Date: Mon, 20 Aug 2018 11:10:06 +0300 [thread overview]
Message-ID: <4edfd1024c84ab0bfd1a752e9d84ef0356036b48.1534751862.git.sergepetrenko@tarantool.org> (raw)
In-Reply-To: <cover.1534751862.git.sergepetrenko@tarantool.org>
In-Reply-To: <cover.1534751862.git.sergepetrenko@tarantool.org>
Previously the only existing entities in access control were space,
funciton and sequence. Added user and role entities, so it is now
possible to create users or roles without create privilege on universe.
Also added all the needed checks and modified tests accordingly.
Closes #3524
Prerequisite #3530
---
src/box/alter.cc | 42 +++++++++++++++++++++++++++++++++++++++---
src/box/lua/schema.lua | 29 +++++++++++++++++++----------
src/box/schema.h | 8 ++++++++
src/box/user.cc | 22 +++++++++++++++++++++-
test/box/access.result | 20 ++++++++++----------
test/box/access.test.lua | 15 +++++----------
test/box/access_misc.result | 2 +-
test/box/role.result | 25 +++++++++++++++++++++++--
test/box/role.test.lua | 12 ++++++++++--
9 files changed, 136 insertions(+), 39 deletions(-)
diff --git a/src/box/alter.cc b/src/box/alter.cc
index 42136b7df..436827a6d 100644
--- a/src/box/alter.cc
+++ b/src/box/alter.cc
@@ -2170,7 +2170,7 @@ on_replace_dd_user(struct trigger * /* trigger */, void *event)

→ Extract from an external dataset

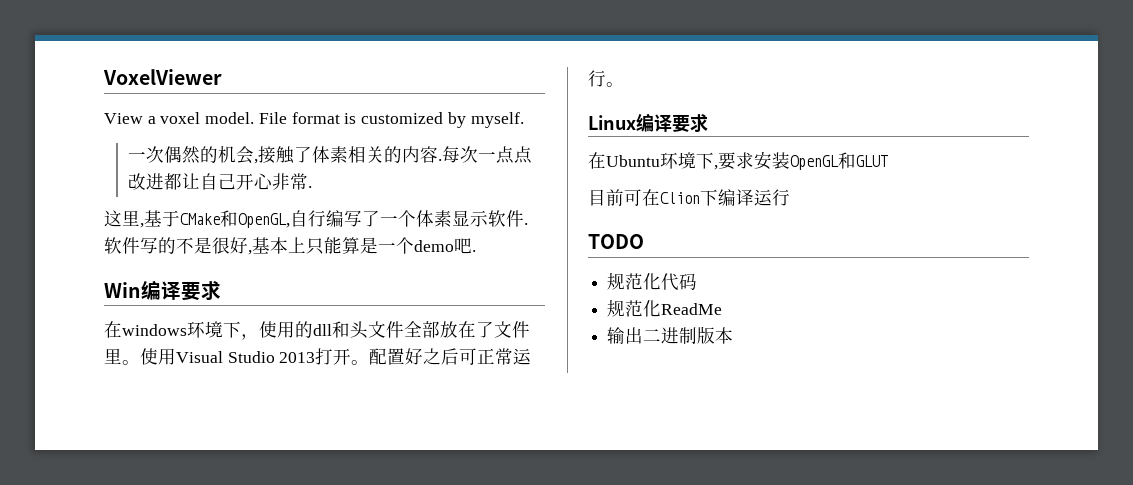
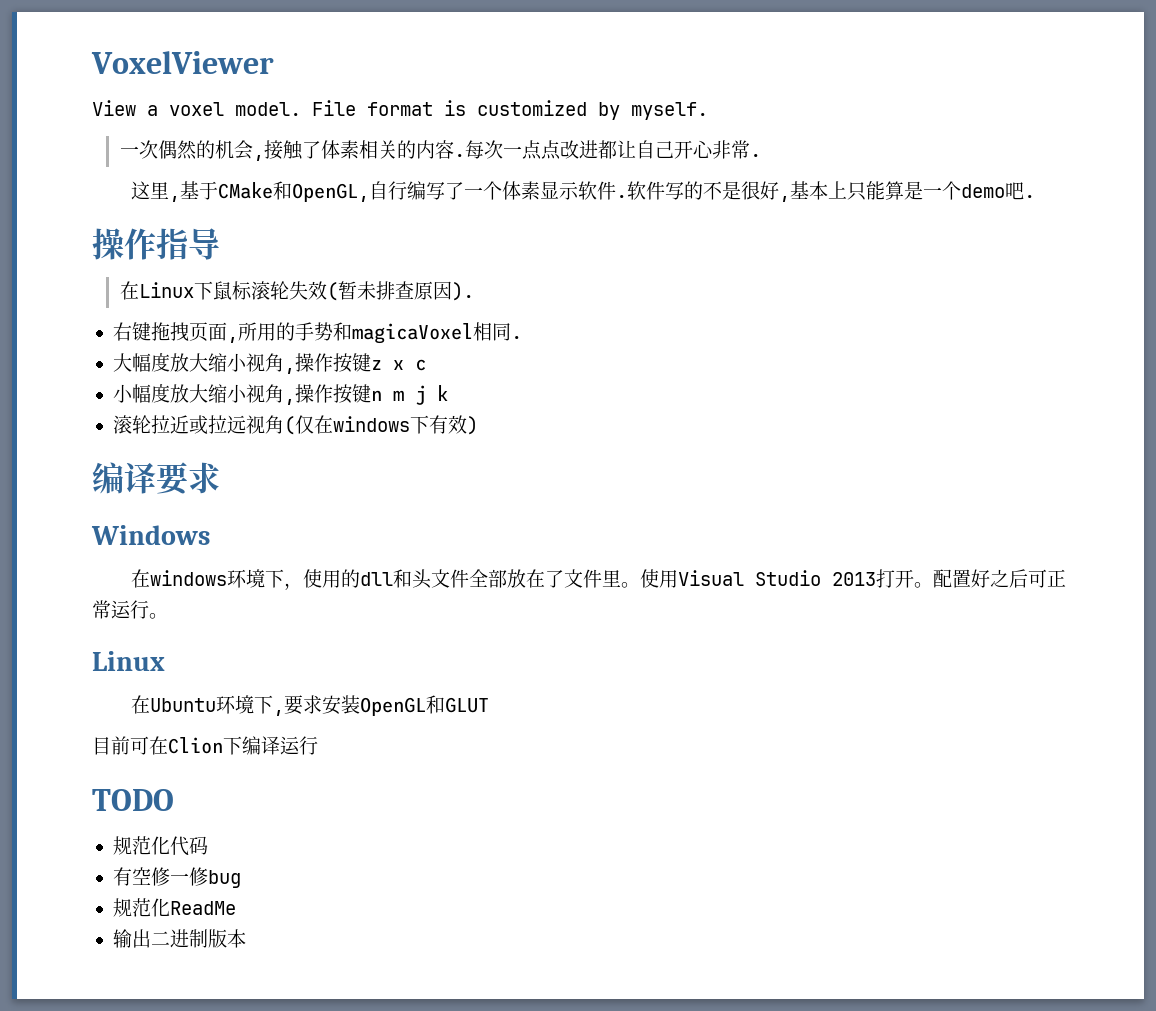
[104,280,221,301] Win编译要求 -> [92,228,220,260] [119,281,474,301] [112,322,522,344] [112,353,426,374] [112,384,448,405] [112,415,478,435] [92,462,220,496] [91,525,210,545] 操作指导 // 在Linux下鼠标滚轮失效(暂未排查原因). // 右键拖拽页面,所用的手势和magicaVoxel相同. // 大幅度放大缩小视角,操作按键z x c // 小幅度放大缩小视角,操作按键n m j k // 滚轮拉近或拉远视角(仅在windows下有效) // 编译要求 // Windows
[636,113,708,133] 编译要求 -> (165, 661) none
(698, 281) none -> [112,867,241,888] // 有空修一修bug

struct user *old_user = user_by_id(uid);
if (new_tuple != NULL && old_user == NULL) { /* INSERT */
struct user_def *user = user_def_new_from_tuple(new_tuple);
- access_check_ddl(user->name, user->owner, SC_USER, PRIV_C, true);
+ access_check_ddl(user->name, user->owner, user->type, PRIV_C, true);
auto def_guard = make_scoped_guard([=] { free(user); });
(void) user_cache_replace(user);
def_guard.is_active = false;
@@ -2179,7 +2179,7 @@ on_replace_dd_user(struct trigger * /* trigger */, void *event)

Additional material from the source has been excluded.